(Required work) From the data below, repeat everything exactly except the images.

(Data for processing)

▼

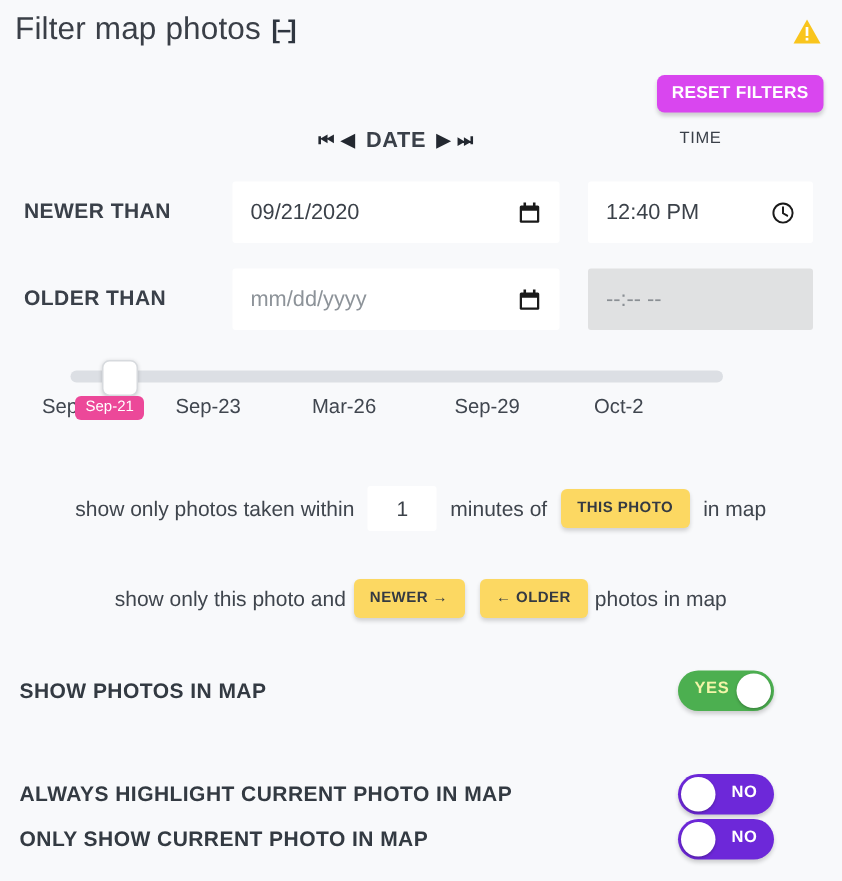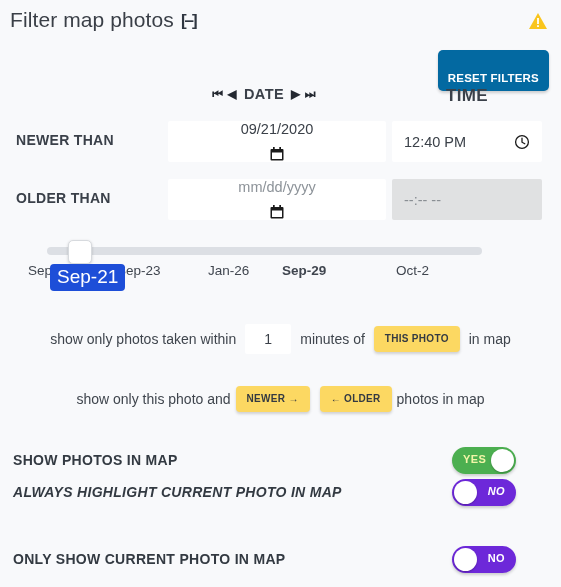"RESET FILTERS" .reset-btn { background: #0369a1 -> #d946ef; padding: 22px 10px 7px 10px -> 6px 10px 7px 10px }
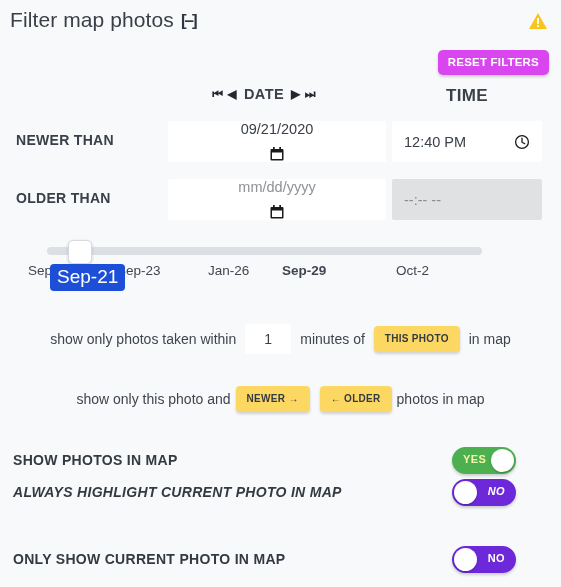"TIME" .col-head-time { font-size: 17px -> 11px; font-weight: 700 -> 400 }
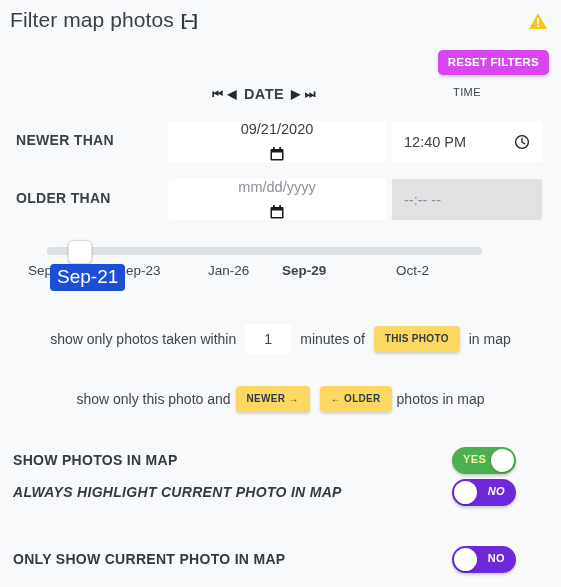"09/21/2020" .date-field { flex-direction: column -> none; left: 168px -> 155px }
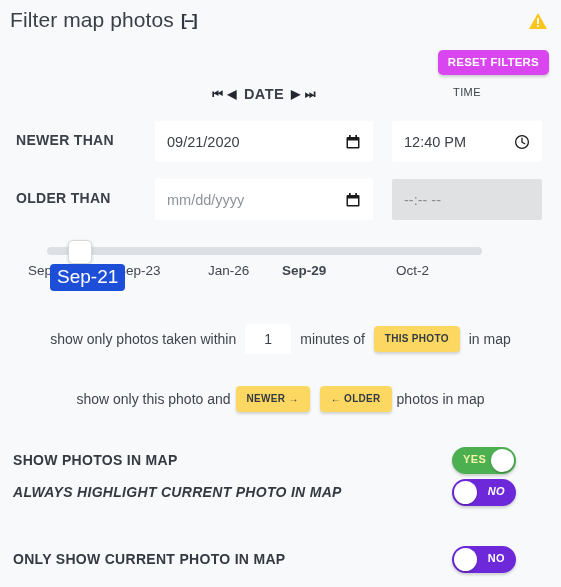"Sep-21" .slider-tooltip { background: #1d4ed8 -> #ec4899; font-size: 19px -> 10px }
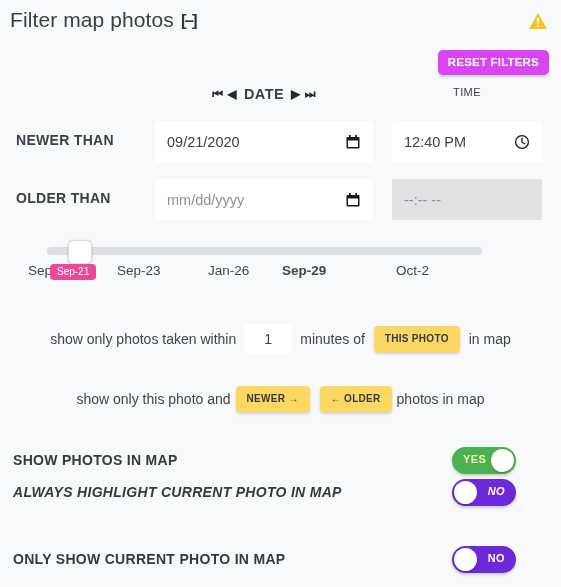"Jan-26" div.tick { text: Jan-26 -> Mar-26 }
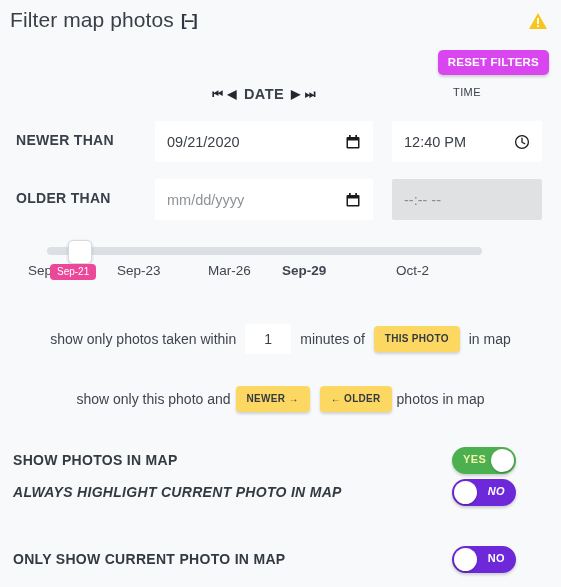"Sep-29" div.tick { font-weight: bold -> none; left: 282px -> 303px }
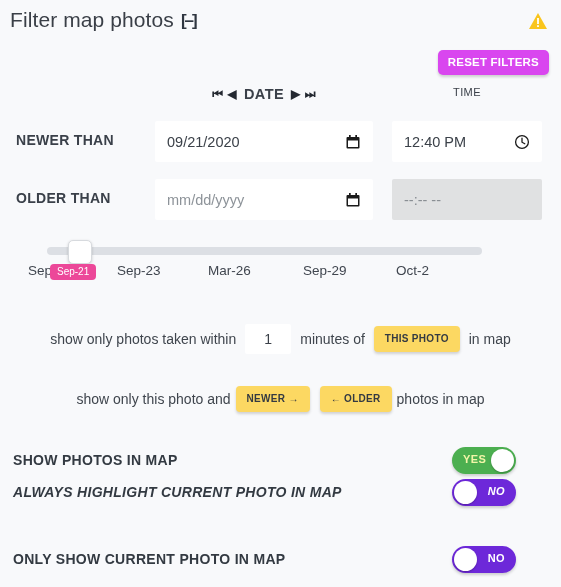"ALWAYS HIGHLIGHT CURRENT PHOTO IN" .toggle-row.t2 { font-style: italic -> none; top: 479px -> 516px }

▲

(Answer space)
"RESET FILTERS" .reset-btn { background: #0369a1 -> #d946ef; padding: 22px 10px 7px 10px -> 6px 10px 7px 10px }
"TIME" .col-head-time { font-size: 17px -> 11px; font-weight: 700 -> 400 }
"09/21/2020" .date-field { flex-direction: column -> none; left: 168px -> 155px }
"Sep-21" .slider-tooltip { background: #1d4ed8 -> #ec4899; font-size: 19px -> 10px }
"Jan-26" div.tick { text: Jan-26 -> Mar-26 }
"Sep-29" div.tick { font-weight: bold -> none; left: 282px -> 303px }
"ALWAYS HIGHLIGHT CURRENT PHOTO IN" .toggle-row.t2 { font-style: italic -> none; top: 479px -> 516px }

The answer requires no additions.